* Work instructions
Below are some records; find each line that carries the word "days" and copy it.
━━━━━ Materials provided
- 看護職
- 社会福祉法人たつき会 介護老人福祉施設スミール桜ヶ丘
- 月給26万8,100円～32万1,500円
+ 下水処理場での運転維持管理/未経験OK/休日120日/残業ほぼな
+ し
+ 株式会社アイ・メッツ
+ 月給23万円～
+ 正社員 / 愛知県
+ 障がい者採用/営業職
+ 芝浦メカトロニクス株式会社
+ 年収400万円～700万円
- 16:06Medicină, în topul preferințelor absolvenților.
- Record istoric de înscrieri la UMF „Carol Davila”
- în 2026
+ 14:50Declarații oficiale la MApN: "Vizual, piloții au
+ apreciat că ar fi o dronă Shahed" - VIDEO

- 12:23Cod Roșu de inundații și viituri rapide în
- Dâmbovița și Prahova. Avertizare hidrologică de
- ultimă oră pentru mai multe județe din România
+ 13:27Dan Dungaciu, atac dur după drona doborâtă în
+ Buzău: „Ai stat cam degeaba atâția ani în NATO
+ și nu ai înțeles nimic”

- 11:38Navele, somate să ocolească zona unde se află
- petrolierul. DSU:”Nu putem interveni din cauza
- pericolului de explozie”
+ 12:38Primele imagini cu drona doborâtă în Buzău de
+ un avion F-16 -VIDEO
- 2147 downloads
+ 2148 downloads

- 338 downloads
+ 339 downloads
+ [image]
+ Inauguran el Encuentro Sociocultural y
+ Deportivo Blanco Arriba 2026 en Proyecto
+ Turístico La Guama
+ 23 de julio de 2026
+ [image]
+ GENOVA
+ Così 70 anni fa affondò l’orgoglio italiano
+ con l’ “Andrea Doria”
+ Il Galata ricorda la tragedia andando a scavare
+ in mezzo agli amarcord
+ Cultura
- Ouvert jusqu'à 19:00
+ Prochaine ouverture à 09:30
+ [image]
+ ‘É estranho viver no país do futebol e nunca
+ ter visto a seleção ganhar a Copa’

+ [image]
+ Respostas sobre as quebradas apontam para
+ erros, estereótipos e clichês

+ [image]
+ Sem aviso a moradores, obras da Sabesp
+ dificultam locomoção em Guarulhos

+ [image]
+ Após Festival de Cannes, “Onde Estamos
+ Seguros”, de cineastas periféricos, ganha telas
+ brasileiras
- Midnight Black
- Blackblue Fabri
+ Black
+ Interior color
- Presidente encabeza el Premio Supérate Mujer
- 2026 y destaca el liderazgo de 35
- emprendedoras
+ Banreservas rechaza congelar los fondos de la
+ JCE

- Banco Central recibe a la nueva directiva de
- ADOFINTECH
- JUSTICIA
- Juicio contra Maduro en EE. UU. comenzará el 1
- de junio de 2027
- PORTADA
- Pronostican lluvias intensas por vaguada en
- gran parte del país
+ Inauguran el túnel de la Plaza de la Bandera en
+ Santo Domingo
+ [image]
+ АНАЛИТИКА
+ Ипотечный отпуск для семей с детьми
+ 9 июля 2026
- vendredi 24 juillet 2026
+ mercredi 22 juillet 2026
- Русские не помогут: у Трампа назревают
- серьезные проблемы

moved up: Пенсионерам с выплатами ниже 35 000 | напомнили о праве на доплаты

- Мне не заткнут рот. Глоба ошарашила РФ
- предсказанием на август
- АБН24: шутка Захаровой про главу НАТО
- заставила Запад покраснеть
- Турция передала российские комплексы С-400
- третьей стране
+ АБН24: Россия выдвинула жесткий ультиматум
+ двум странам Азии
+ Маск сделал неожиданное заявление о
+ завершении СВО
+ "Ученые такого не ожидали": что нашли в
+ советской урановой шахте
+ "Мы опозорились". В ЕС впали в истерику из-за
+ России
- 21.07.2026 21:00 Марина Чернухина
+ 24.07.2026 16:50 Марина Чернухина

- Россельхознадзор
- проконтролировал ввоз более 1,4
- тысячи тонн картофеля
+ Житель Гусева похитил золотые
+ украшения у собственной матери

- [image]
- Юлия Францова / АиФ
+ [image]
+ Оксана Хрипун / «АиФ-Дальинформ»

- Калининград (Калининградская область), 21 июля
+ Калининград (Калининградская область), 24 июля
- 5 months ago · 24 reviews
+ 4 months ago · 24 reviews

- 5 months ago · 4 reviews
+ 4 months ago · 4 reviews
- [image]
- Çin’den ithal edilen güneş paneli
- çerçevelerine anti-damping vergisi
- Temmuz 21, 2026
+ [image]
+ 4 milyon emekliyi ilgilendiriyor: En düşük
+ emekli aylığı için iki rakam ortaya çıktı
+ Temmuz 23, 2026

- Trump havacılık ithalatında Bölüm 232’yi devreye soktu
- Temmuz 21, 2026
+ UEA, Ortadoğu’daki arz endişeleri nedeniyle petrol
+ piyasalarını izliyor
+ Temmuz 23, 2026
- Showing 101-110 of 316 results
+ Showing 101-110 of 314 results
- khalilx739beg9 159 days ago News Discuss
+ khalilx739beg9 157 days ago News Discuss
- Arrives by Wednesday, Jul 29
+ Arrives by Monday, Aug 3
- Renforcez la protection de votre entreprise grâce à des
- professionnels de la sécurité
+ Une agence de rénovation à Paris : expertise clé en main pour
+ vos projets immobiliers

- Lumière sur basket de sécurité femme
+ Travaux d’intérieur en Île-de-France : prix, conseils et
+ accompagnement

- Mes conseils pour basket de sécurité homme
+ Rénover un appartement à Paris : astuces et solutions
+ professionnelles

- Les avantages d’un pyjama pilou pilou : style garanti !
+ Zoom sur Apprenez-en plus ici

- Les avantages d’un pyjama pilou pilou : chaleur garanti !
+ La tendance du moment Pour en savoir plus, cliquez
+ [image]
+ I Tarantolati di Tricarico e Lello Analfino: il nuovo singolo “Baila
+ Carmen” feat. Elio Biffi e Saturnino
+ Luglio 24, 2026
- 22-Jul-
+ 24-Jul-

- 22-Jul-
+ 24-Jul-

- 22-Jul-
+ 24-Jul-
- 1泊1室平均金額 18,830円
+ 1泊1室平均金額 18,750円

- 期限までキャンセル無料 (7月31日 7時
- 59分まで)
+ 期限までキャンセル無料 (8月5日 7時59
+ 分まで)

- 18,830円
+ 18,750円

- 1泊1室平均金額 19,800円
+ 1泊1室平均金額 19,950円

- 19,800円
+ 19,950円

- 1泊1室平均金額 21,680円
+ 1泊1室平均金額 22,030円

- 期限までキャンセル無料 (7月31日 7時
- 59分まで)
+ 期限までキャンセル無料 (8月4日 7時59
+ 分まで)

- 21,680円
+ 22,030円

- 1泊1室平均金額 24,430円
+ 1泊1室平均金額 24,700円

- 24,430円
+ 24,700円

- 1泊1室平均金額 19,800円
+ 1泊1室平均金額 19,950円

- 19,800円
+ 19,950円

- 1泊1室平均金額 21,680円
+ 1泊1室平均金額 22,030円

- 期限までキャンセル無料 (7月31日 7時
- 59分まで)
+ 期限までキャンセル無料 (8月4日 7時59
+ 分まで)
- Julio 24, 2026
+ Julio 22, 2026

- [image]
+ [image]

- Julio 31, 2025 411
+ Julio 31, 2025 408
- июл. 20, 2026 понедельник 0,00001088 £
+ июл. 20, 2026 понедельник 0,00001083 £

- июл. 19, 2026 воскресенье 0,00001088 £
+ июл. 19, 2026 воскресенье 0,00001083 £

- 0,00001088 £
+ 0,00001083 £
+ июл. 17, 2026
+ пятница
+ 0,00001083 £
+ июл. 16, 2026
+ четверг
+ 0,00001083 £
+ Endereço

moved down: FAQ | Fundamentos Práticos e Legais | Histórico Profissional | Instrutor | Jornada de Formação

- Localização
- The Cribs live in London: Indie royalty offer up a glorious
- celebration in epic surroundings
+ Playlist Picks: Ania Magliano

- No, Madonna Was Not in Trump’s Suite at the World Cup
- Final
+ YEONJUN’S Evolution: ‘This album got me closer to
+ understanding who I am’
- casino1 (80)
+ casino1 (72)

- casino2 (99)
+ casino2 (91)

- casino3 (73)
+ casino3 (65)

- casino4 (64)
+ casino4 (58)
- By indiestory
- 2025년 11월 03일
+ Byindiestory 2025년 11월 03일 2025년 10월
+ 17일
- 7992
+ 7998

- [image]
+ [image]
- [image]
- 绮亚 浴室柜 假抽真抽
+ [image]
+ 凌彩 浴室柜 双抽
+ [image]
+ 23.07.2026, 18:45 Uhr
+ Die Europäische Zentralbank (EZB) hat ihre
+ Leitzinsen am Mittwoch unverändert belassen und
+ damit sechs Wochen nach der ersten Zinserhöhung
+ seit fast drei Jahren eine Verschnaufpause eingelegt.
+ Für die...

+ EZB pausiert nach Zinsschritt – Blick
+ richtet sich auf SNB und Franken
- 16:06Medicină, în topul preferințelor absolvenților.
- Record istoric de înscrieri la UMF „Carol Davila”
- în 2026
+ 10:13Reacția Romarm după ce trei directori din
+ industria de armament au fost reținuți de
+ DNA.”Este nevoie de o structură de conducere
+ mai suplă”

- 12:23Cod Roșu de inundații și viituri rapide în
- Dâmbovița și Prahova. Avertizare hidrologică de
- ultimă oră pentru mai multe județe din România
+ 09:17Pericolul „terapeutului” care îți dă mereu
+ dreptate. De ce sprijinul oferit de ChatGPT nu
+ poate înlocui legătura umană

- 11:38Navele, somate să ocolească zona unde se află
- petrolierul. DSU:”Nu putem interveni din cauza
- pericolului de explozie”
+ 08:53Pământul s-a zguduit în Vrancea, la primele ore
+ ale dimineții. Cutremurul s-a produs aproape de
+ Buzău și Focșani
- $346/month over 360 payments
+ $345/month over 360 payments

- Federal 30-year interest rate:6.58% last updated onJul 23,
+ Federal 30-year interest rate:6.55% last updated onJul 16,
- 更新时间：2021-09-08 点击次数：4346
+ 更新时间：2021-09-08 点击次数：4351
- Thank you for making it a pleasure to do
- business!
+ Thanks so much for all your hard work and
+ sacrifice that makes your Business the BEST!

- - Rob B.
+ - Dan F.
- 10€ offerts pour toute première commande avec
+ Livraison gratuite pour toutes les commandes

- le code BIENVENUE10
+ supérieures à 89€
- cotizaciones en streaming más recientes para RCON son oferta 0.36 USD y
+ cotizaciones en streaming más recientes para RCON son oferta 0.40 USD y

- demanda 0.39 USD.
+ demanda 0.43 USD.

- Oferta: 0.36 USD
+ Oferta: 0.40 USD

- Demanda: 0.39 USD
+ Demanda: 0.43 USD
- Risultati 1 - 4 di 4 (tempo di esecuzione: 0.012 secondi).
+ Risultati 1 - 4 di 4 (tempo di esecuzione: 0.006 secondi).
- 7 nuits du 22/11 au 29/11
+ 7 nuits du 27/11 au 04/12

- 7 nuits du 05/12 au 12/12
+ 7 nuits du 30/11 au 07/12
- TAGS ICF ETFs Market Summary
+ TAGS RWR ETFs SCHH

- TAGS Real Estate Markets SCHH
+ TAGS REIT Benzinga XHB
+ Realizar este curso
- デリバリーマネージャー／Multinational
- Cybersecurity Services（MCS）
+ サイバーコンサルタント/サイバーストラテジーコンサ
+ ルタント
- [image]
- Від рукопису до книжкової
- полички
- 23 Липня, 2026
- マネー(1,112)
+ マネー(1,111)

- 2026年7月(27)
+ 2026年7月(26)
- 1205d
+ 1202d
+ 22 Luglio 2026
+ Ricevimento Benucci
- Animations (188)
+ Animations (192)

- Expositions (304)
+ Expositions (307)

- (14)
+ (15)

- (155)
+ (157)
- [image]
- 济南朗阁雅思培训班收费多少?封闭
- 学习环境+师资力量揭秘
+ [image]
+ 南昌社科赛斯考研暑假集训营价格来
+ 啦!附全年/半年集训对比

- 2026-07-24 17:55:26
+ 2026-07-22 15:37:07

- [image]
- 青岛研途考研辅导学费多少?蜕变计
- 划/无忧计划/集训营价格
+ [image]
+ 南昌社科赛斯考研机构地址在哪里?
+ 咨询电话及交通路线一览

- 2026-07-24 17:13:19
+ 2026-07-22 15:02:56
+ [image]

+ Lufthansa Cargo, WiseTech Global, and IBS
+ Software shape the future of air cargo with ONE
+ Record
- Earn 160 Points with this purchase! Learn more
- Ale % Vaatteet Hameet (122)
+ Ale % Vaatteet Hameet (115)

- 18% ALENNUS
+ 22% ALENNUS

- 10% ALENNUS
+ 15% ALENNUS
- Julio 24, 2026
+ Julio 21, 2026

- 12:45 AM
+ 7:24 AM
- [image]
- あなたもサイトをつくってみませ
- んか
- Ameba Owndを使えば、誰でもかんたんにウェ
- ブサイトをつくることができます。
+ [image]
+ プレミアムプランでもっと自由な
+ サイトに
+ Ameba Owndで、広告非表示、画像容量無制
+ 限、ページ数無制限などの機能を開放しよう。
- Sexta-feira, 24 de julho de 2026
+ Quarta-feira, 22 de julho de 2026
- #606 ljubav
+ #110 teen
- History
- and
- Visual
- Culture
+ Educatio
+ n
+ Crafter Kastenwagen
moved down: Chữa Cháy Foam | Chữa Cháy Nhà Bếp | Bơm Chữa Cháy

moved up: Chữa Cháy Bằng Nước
━━━━━━━━━━
* Answer for the task
- khalilx739beg9 159 days ago News Discuss
+ khalilx739beg9 157 days ago News Discuss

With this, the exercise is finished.